Par AFP, le 24 juillet 2003 à 14h03 , mis à jour le 24 juillet 2003 à 14h16

Le principal suspect dans l'affaire des disparues de l'Yonne, devrait être jugé avant la fin de l'année pour "sévices sexuels et actes de barbarie" contre sa seconde épouse et la fille de celle-ci.

emile louis © INTERNE

Le juge d'instruction a rendu à la mi-juillet son ordonnance de mise en accusation devant la cour d'assises du Var. Accusé par son épouse et de sa belle-fille de "sévices sexuels et actes de barbarie" entre 1993 et 1996, Emile Louis est renvoyé devant les assises du Var.

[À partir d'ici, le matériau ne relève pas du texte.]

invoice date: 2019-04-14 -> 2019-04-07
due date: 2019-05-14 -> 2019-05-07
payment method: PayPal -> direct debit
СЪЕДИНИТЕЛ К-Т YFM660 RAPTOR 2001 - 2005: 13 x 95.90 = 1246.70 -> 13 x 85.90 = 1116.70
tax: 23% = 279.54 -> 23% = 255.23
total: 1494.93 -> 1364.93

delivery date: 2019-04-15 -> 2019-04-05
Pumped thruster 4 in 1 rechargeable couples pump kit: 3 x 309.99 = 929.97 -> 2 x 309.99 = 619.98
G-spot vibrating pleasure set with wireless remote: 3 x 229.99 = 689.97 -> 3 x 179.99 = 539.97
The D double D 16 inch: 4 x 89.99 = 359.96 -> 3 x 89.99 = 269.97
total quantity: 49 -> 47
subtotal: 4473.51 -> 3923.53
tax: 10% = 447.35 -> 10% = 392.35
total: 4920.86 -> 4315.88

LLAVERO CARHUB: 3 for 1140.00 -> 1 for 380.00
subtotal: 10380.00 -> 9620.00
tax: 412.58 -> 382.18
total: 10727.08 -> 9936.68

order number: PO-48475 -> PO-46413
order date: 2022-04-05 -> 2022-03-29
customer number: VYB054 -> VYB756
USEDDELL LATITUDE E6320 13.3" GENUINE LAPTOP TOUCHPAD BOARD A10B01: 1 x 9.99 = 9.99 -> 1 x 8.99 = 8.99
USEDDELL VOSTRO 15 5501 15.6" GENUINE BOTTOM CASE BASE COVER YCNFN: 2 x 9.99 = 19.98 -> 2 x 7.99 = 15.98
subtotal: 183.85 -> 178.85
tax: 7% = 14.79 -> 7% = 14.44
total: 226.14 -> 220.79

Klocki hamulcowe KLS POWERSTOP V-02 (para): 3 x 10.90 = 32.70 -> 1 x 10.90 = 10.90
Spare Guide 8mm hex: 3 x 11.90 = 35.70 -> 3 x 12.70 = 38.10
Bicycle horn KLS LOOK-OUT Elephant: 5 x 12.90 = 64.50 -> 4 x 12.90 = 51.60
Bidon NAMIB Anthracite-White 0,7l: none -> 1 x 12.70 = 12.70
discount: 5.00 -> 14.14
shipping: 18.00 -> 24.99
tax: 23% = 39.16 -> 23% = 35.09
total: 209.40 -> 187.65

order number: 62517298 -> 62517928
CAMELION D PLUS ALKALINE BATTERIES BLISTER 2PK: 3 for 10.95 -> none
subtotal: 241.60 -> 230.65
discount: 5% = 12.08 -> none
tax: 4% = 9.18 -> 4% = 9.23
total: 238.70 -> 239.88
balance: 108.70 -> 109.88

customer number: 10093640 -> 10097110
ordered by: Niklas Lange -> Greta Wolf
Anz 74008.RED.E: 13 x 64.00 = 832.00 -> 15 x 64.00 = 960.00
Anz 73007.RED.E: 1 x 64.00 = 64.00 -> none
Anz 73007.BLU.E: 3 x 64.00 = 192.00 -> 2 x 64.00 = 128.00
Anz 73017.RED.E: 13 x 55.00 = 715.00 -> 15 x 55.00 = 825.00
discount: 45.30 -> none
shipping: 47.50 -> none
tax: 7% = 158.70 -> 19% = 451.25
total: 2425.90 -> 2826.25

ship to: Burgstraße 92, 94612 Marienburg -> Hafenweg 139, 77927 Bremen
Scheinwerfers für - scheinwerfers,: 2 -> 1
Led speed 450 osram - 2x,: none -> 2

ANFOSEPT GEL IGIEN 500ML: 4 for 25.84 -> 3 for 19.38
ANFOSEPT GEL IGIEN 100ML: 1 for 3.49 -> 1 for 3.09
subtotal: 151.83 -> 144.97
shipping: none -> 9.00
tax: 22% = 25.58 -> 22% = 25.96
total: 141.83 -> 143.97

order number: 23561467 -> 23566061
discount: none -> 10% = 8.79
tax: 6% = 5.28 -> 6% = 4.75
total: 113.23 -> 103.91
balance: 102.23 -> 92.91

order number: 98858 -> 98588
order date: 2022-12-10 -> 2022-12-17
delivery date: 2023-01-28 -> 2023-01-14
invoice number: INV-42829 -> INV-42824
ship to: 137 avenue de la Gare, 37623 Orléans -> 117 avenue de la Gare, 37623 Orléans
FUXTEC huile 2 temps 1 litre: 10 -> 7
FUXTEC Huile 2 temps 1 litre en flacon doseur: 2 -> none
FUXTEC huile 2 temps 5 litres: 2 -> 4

L'intéressé, qui nie les accusations, avait été interpellé en décembre 2000 à Draguignan dans le cadre de l'affaire des disparues de l'Yonne. Il vivait dans le Var depuis 1984 et s'y était remarié. Un an après son interpellation, "le dossier varois de l'affaire Emile Louis" éclatait avec sa mise en examen, en février 2001 à Draguignan, pour viols avec torture et actes de barbarie sur quatre personnes vulnérables. Il s'agissait d'une mère et de sa fille, amies du couple Louis, de sa seconde épouse et de la fille de celle-ci, mineure. Mais le renvoi d'Emile Louis ne porte que sur les plaintes de son épouse et de sa belle-fille, les accusations des deux autres femmes n'ayant pu être établies.

Passé chargé

Emile Louis a habité tour à tour chez sa sœur à Fréjus, dans un camping à Roquebrune-sur-Argens et à Draguignan. Il s'était installé à Fréjus après avoir purgé une peine de quatre ans de prison du tribunal correctionnel d'Auxerre pour attentat à la pudeur. En 1989, le tribunal correctionnel de Draguignan l'avait condamné à cinq ans de prison pour des faits similaires. Il avait été libéré en 1992, année où il a épousé Pascale Paradis.

En mai 2002, Emile Louis avait été confronté à son épouse et avait nié les accusations. Son épouse avait maintenu qu'elle avait fait, tout comme sa fille, l'objet de "sévices sexuels et actes de barbarie pendant plusieurs années". Emile Louis est par ailleurs soupçonné d'avoir assassiné sept jeunes femmes, déficientes mentales, dans la région d'Auxerre au cours des années 1970.